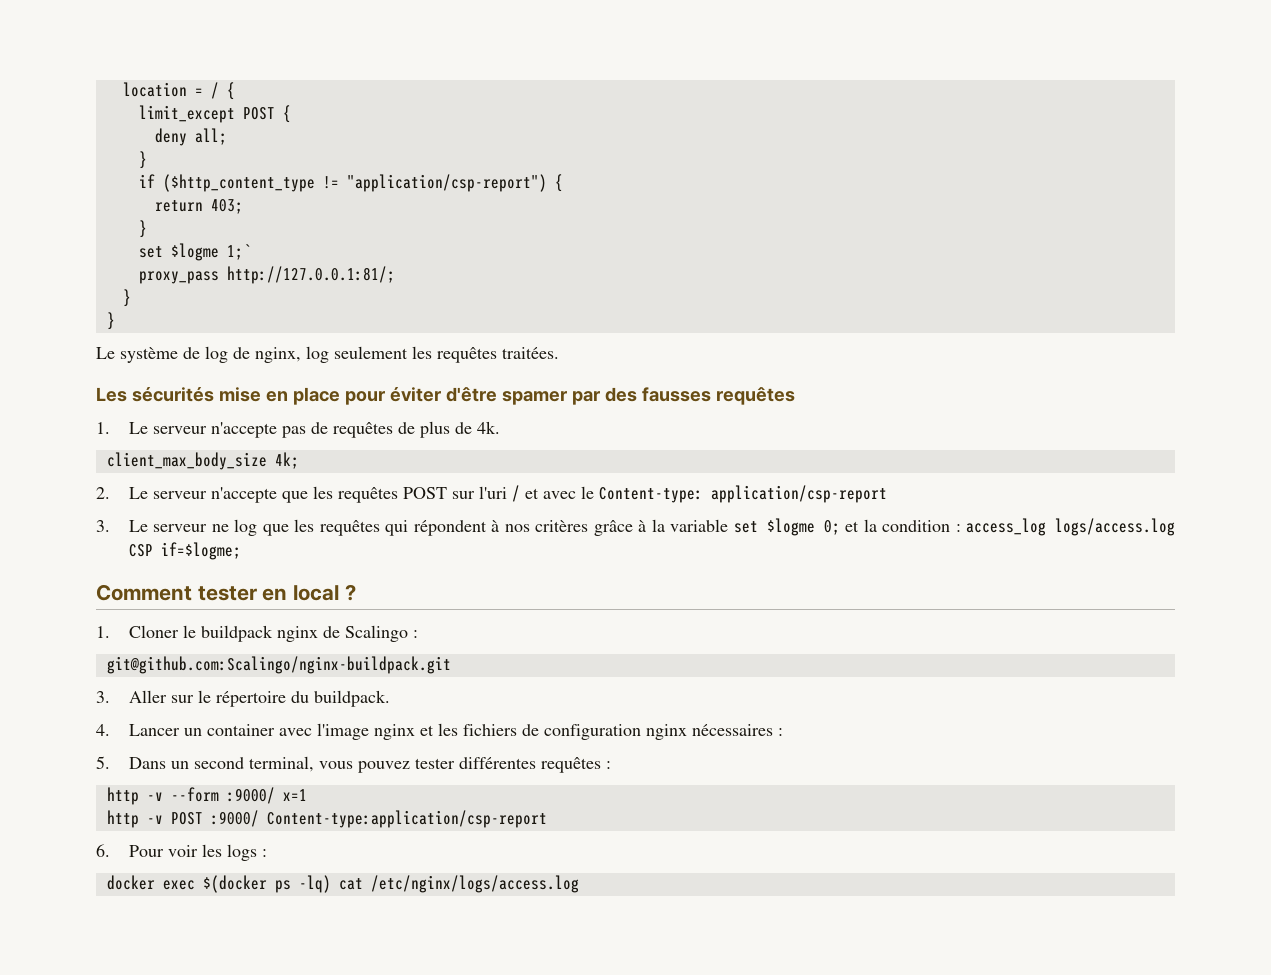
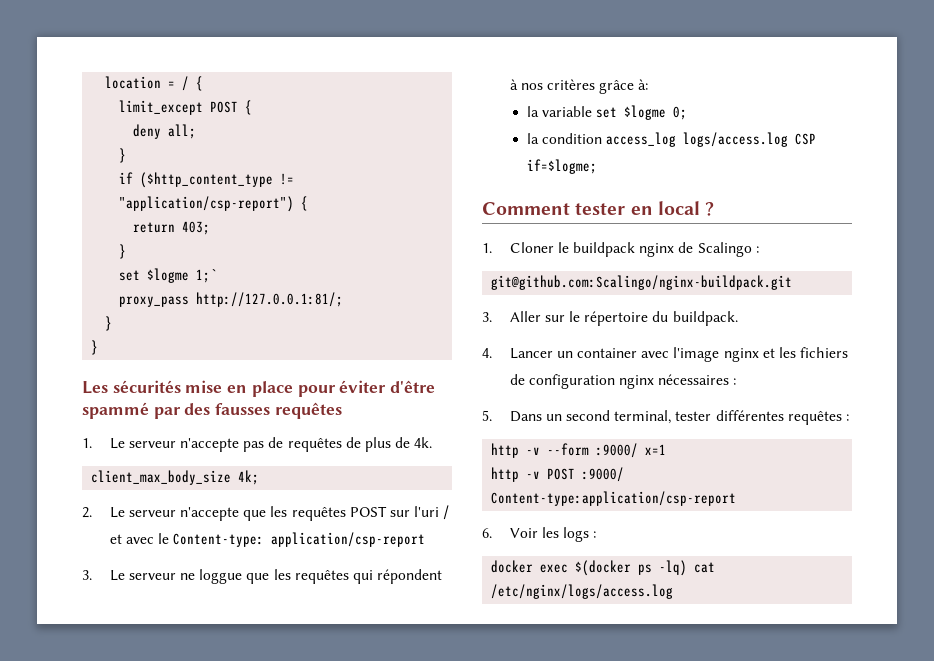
- Le système de log de nginx, log seulement les requêtes traitées.
- Les sécurités mise en place pour éviter d'être spamer par des fausses requêtes
+ Les sécurités mise en place pour éviter d'être spammé par des fausses requêtes
- 3. Le serveur ne log que les requêtes qui répondent à nos critères grâce à la variable set $logme 0; et la condition : access_log logs/access.log CSP if=$logme;
+ 3. Le serveur ne loggue que les requêtes qui répondent à nos critères grâce à:
+ la variable set $logme 0;
+ la condition access_log logs/access.log CSP if=$logme;
- 5. Dans un second terminal, vous pouvez tester différentes requêtes :
+ 5. Dans un second terminal, tester différentes requêtes :
- 6. Pour voir les logs :
+ 6. Voir les logs :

****

WHAT THIS TASK INVOLVES: Nothing but the lines from the one that contains "spammé par des fausses requêtes" through the end of the data above should appear, each reproduced exactly.

THE COMPLETED TASK:
+ Les sécurités mise en place pour éviter d'être spammé par des fausses requêtes
- 3. Le serveur ne log que les requêtes qui répondent à nos critères grâce à la variable set $logme 0; et la condition : access_log logs/access.log CSP if=$logme;
+ 3. Le serveur ne loggue que les requêtes qui répondent à nos critères grâce à:
+ la variable set $logme 0;
+ la condition access_log logs/access.log CSP if=$logme;
- 5. Dans un second terminal, vous pouvez tester différentes requêtes :
+ 5. Dans un second terminal, tester différentes requêtes :
- 6. Pour voir les logs :
+ 6. Voir les logs :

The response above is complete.